The key differences between freemium and freeterprise business models are:

Freemium Model:

  • Focuses on converting individual consumers from free to paid plans
  • Typically converts only a small percentage of users (1-5%)
  • Free offering has limited capabilities to incentivize upgrading
  • Monetizes through consumer-oriented premium features

Freeterprise Model:

  • Focuses on converting businesses/enterprises from free to paid
  • Converts a higher percentage of business users (5-15%)
  • The free offering is more robust and feature-rich
  • Monetizes through features tailored specifically to enterprise needs like support, security, integrations, etc.

In summary:

  • Freemium converts more consumers with restrictions driving upgrades
  • Freeterprise converts fewer users but at higher dollar values by serving enterprise needs

The core difference is freemium targets individuals to upgrade for consumer features, while freeterprise targets enterprises to upgrade for business capabilities. But both utilize free offerings to acquire users and drive conversions.
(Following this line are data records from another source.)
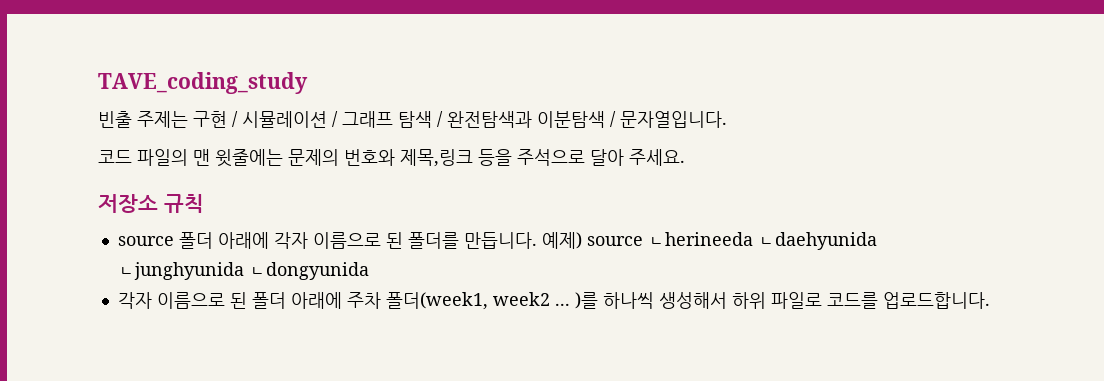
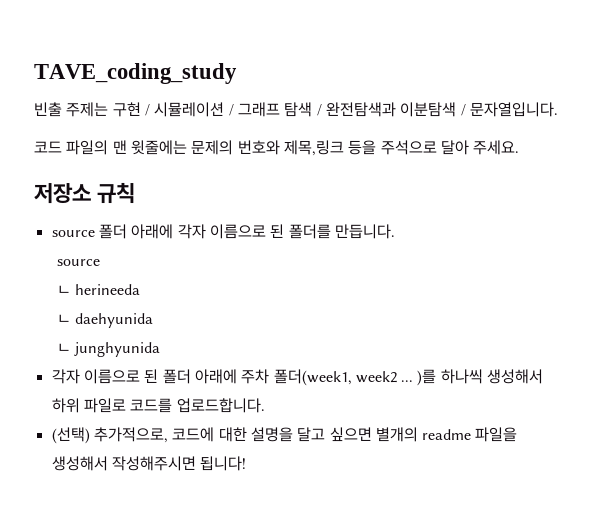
[541,232,877,250] [117,262,369,280] 예제) source ㄴherineeda ㄴdaehyunida ㄴjunghyunida ㄴdongyunida -> [56,259,100,266] [56,284,141,295] [56,313,154,328] [56,342,161,357] // source // ㄴ herineeda // ㄴ daehyunida // ㄴ junghyunida
(990, 300) none -> [51,427,518,444] [51,456,247,471] // (선택) 추가적으로, 코드에 대한 설명을 달고 싶으면 별개의 readme 파일을 생성해서 작성해주시면 됩니다!

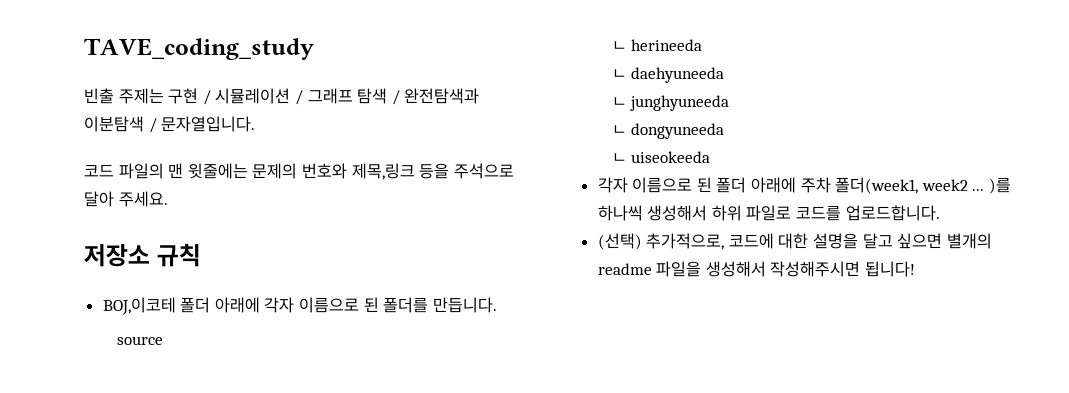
[51,230,95,237] source -> [102,297,176,315] BOJ,이코테
[75,313,154,328] [56,342,161,357] daehyunida // ㄴ junghyunida -> [631,67,725,83] [611,95,730,111] [611,123,725,139] [611,151,711,163] daehyuneeda // ㄴ junghyuneeda // ㄴ dongyuneeda // ㄴ uiseokeeda

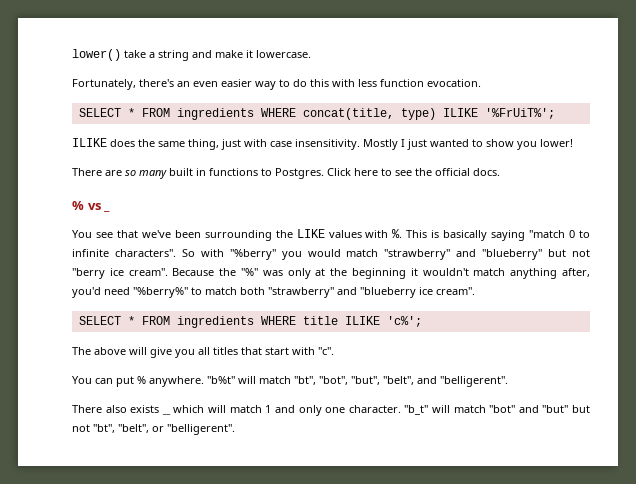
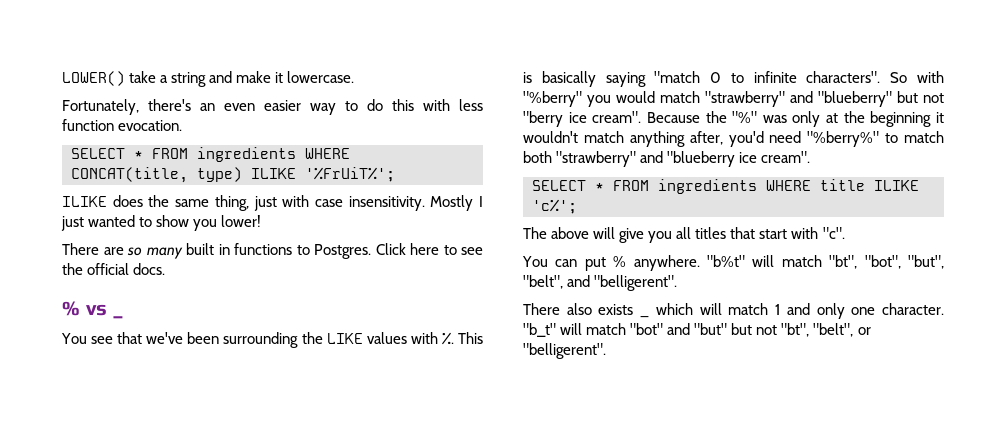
[72,49,121,61] lower() -> [62,71,125,86] LOWER()
[302,108,394,120] concat(title, -> [71,167,188,183] CONCAT(title,

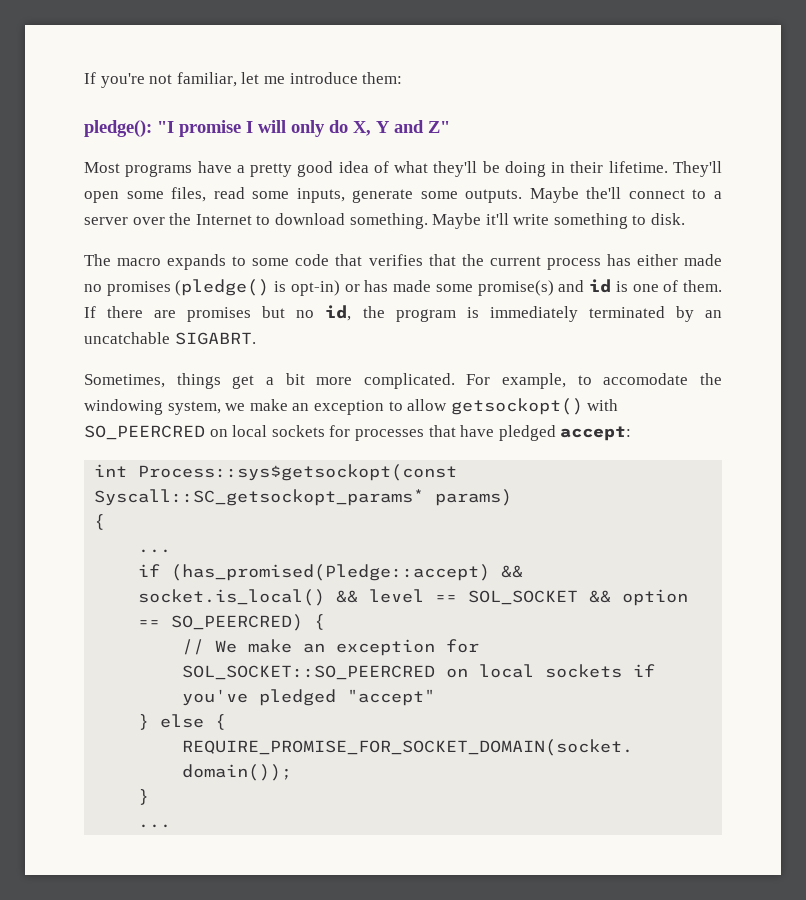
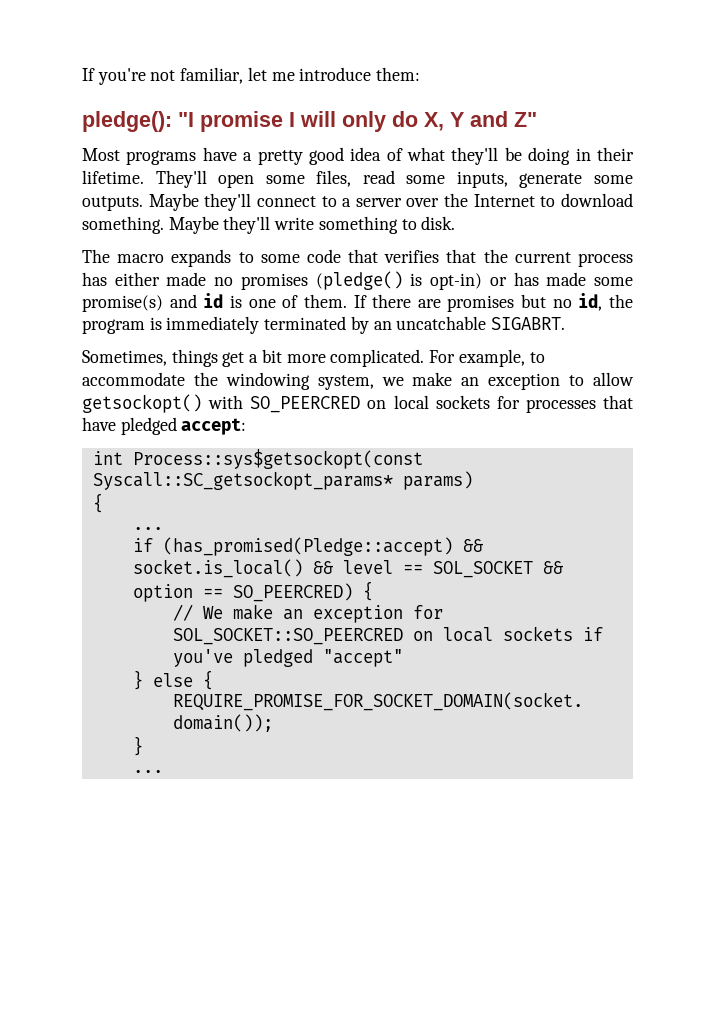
[586,187,622,199] the'll -> [204,193,252,211] they'll
[485,213,509,225] it'll -> [223,216,271,234] they'll
[603,373,689,385] accomodate -> [82,372,185,386] accommodate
Some companies leverage both models, converting both individuals and businesses to paid plans from a large free user base.

Conclusion

Leveraging free products to acquire users and ultimately convert them into paying enterprise customers is an extremely powerful model – when applied correctly.

We call this strategy freeterprise, and hugely successful businesses like Zoom and Slack have proven their merit.

Of course, there are also pitfalls to the approach if not thoughtfully executed. Hopefully, this overview gave you a better understanding of how to employ freeterprise for your own business. Delivering robust free products with clear upgrade paths can be difficult to pull off, but highly rewarding when done right!